Reliant on exports, German factories are suffering from a slowing world economy and uncertainty linked to the trade dispute between the United States and China, as well as Britain's planned but delayed exit from the European Union.
The Federal Statistics Office said seasonally adjusted exports fell 1.8% on the month while imports rose 0.5%. The trade surplus narrowed to 18.1 billion euros ($19.9 billion) after an upwardly revised 20.5 billion euros in the prior month.
A Reuters poll of economists had pointed to a 1.0% drop in exports and a 0.2% fall in imports. The trade surplus was expected to come in at 19.1 billion euros.
The economy shrank by 0.1% in the second quarter, and recent data has pointed to continued weakness in manufacturing in the third quarter. Most economists define a recession as two straight quarters of contraction in gross domestic product (GDP).
"We will likely have a contraction in GDP in the third quarter, and thus a recession," said Uwe Burkert, economist at LBBW, a bank.
August's drop in exports was the steepest since April. A regional breakdown of annual trade figures showed the biggest slump in exports - a 4.8% drop - was to so-called 'third countries' beyond the European Union, which include China.
Data published on Monday showed German industrial orders fell more than expected in August on weaker domestic demand.
Prolonged weakness in Germany, a bellwether for the economic health of the euro zone, would be a headache for the European Central Bank, which in September pledged indefinite stimulus to revive the bloc's economy.
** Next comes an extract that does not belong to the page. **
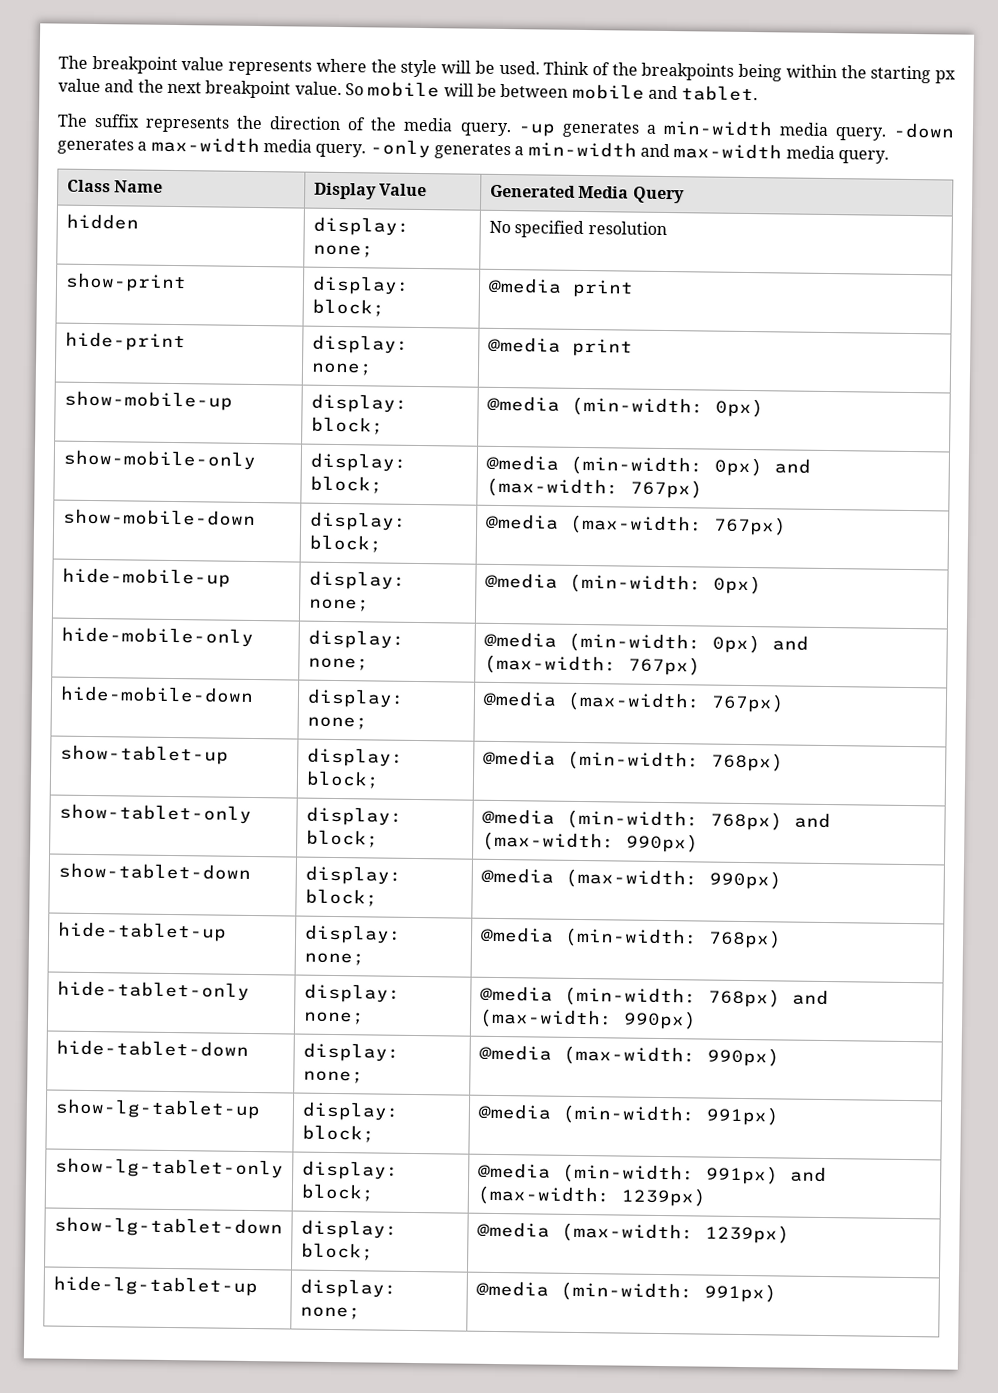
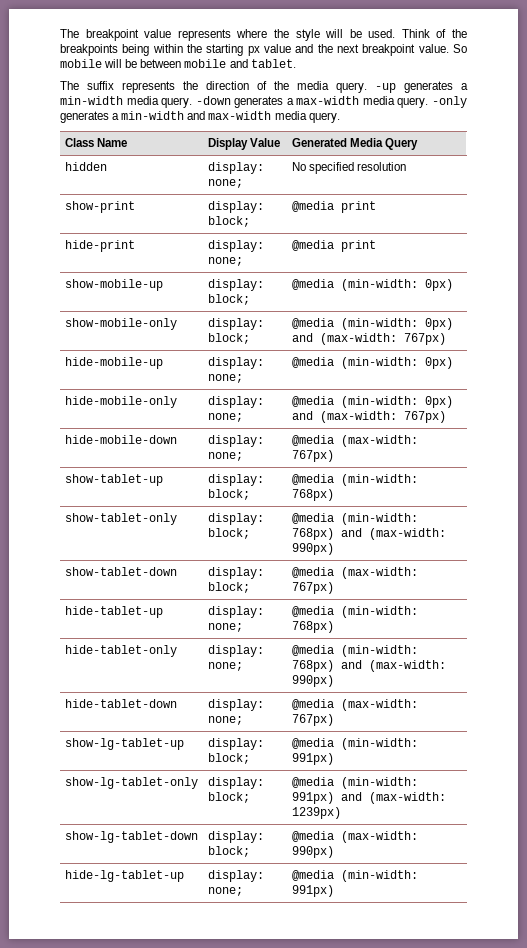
[62,508,256,527] [309,511,407,531] [308,534,382,553] [485,513,787,536] // show-mobile-down | display: block; | @media (max-width: 767px) -> (446, 339) none
[708,870,782,890] 990px) -> [291,582,334,594] 767px)
[706,1047,780,1067] 990px) -> [291,714,334,726] 767px)
[704,1224,790,1244] 1239px) -> [291,846,334,858] 990px)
With the ECB already deploying hefty monetary stimulus, economists and German business lobby groups have urged Chancellor Angela Merkel to ditch her policy of no new debt and borrow to fund a stimulus package for the economy.
Last Wednesday, leading economic institutes slashed their growth forecasts for the economy for this year and next, blaming weaker global demand for manufacturing goods and increased business uncertainty linked to trade disputes.
The institutes also called on the coalition government to take on more debt if the growth outlook deteriorates. It has so far refused to do so.
Merkel's government has managed to raise public spending without incurring new debt since 2014, thanks to an unusually long growth cycle, record-high employment, buoyant tax revenues and the European Central Bank's bond-buying plan.
But with the economy slowing and tax revenues waning, the fiscal room to counter a recession is getting smaller. At the same time, Germany's borrowing costs have turned into premiums, which means investors are actually willing to pay the state a bonus for being able to lend it billions of euros.